08.09.2015 |

Episode #2 of the course “Superfoods you should know about”

A green member of the cabbage family, broccoli has been considered a valuable and desirable food in Italy for as long as 2,500 years. It is rich in vitamins C and K, as well as essential trace minerals and fiber, and it can be served raw or cooked in a variety of ways—steamed, fried, boiled, and baked, to name a few. Although many plants are not entirely edible, both the stems and the heads of broccoli plants (called “florets”) can be eaten, making it a versatile vegetable. Most commonly, broccoli varieties are green, but some are purple or white.

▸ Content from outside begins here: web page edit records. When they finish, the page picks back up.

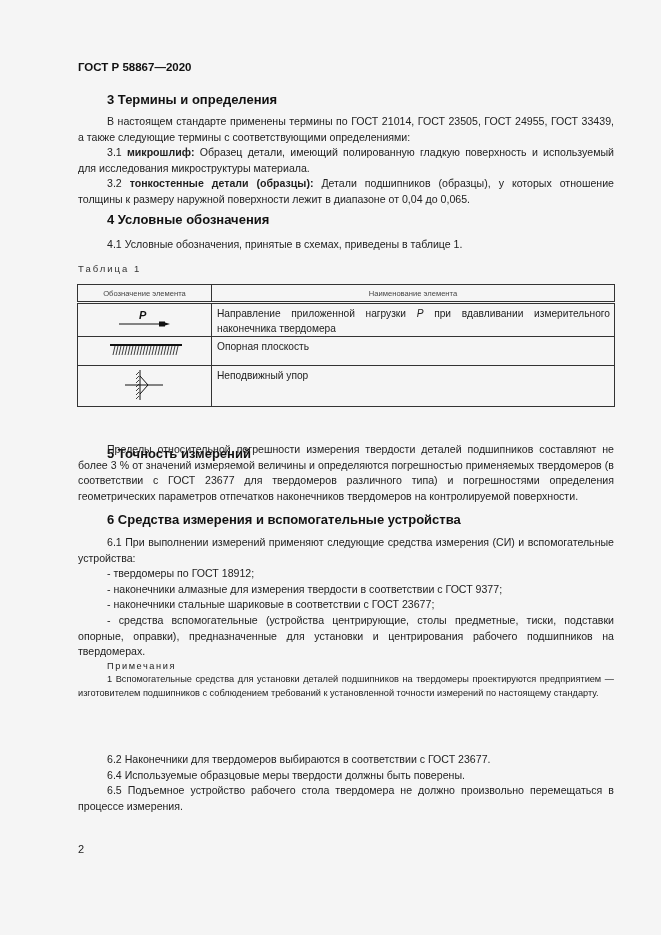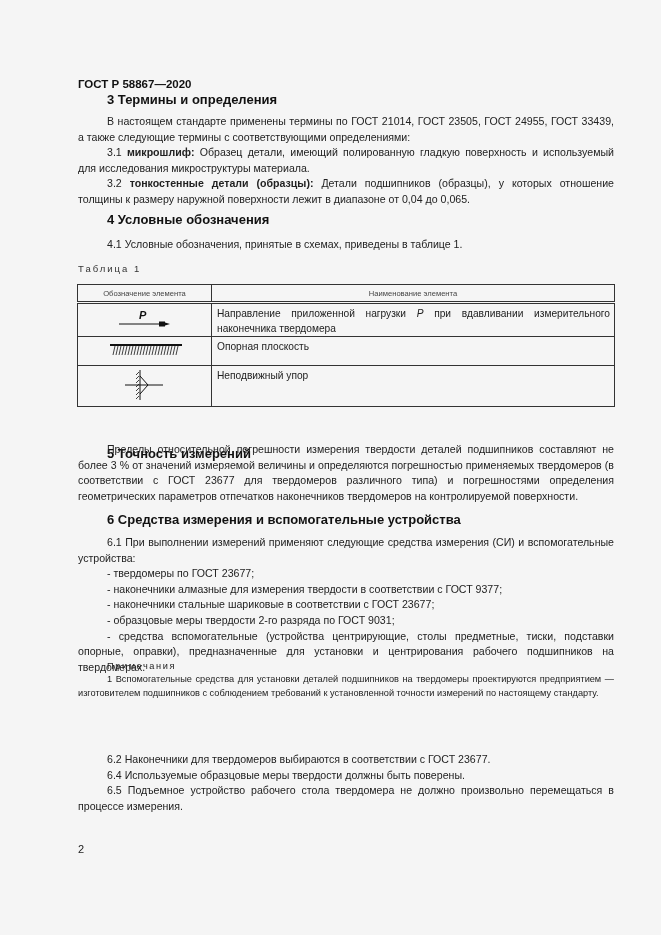--- a/index.html
+++ b/index.html
@@ -8,7 +8,7 @@
       font-family:"Liberation Sans", sans-serif; color:#222;
     }
     .abs { position:absolute; }
-    .doc-header { left:78px; top:78px; font-size:11.5px; font-weight:bold; color:#111; }
+    .doc-header { left:78px; top:61px; font-size:11.5px; font-weight:bold; color:#111; }
     .h2 { left:107px; font-size:13px; font-weight:bold; color:#111; white-space:nowrap; }
     .col { position:absolute; left:78px; width:536px; font-size:10.6px; line-height:15.6px; }
     .p { text-align:justify; text-align-last:left; text-indent:29px; margin:0; }

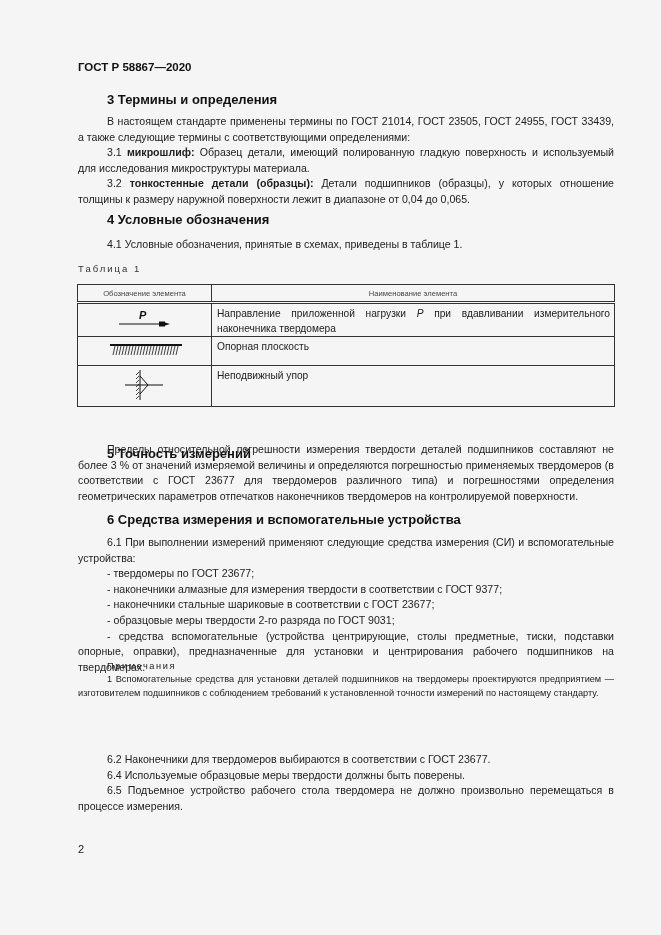--- a/index.html
+++ b/index.html
@@ -123,7 +123,7 @@
 <div class="abs h2" style="top:512px;">6  Средства измерения и вспомогательные устройства</div>
 <div class="col" style="top:535px;">
   <p class="p">6.1  При выполнении измерений применяют следующие средства измерения (СИ) и вспомогательные устройства:</p>
-  <p class="p nojust">- твердомеры по ГОСТ 23677;</p>
+  <p class="p nojust">- твердомеры по ГОСТ 18912;</p>
   <p class="p nojust">- наконечники алмазные для измерения твердости в соответствии с ГОСТ 9377;</p>
   <p class="p nojust">- наконечники стальные шариковые в соответствии с ГОСТ 23677;</p>
   <p class="p nojust">- образцовые меры твердости 2-го разряда по ГОСТ 9031;</p>

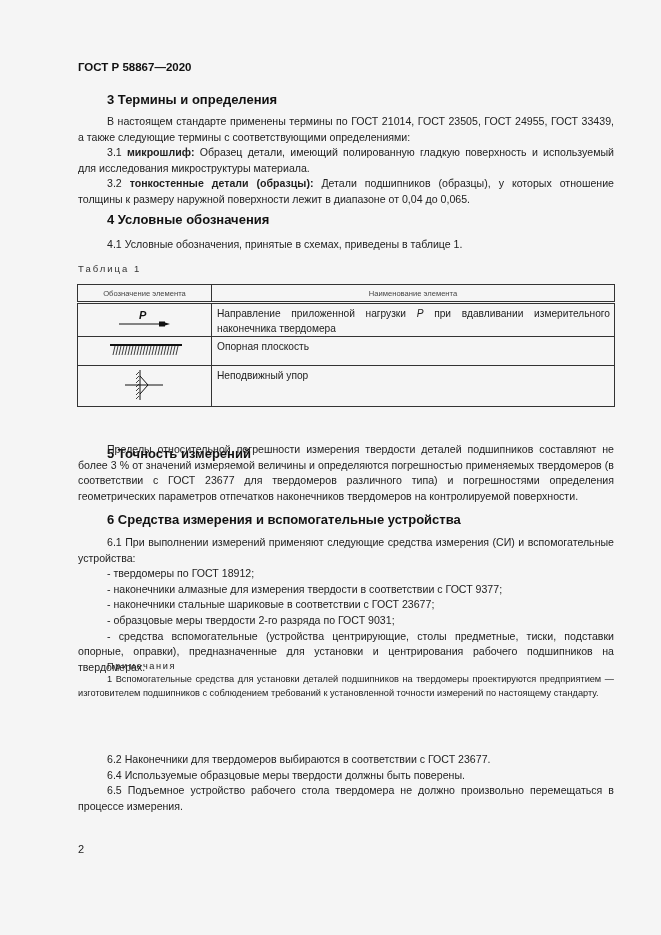--- a/index.html
+++ b/index.html
@@ -126,7 +126,6 @@
   <p class="p nojust">- твердомеры по ГОСТ 18912;</p>
   <p class="p nojust">- наконечники алмазные для измерения твердости в соответствии с ГОСТ 9377;</p>
   <p class="p nojust">- наконечники стальные шариковые в соответствии с ГОСТ 23677;</p>
-  <p class="p nojust">- образцовые меры твердости 2-го разряда по ГОСТ 9031;</p>
   <p class="p">- средства вспомогательные (устройства центрирующие, столы предметные, тиски, подставки опорные, оправки), предназначенные для установки и центрирования рабочего подшипников на твердомерах.</p>
 </div>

Broccoli is one of the best sources of dietary fiber in its natural form, keeping the digestive system functioning regularly. Broccoli also often contains more vitamin C than many of the most popular and well-known sources, such as citrus fruits. Vitamin C is a great way to support the immune system’s job of fighting disease. However, many culinary and dietary experts agree that broccoli’s nutrients are depleted when it is cooked for long periods of time. While some recipes call for cooking the vegetable until it is boiled soft, the crisper the vegetable remains, the more nutrients and vitamins will stay intact.




One of the natural properties that makes broccoli a “superfood” is its chemistry, which makes it helpful in preventing cancer. It contains multiple anti-cancer compounds as well as trace minerals that can help prevent the growth of cancer cells.

Unfortunately, broccoli sometimes gets a bad reputation in the United States for its smell, taste, and high fiber content. It is famous as a food that is especially unpopular with children, but if parents can help their kids develop a taste for broccoli at a young age, it can become a part of their diet that can literally change their lives for the better.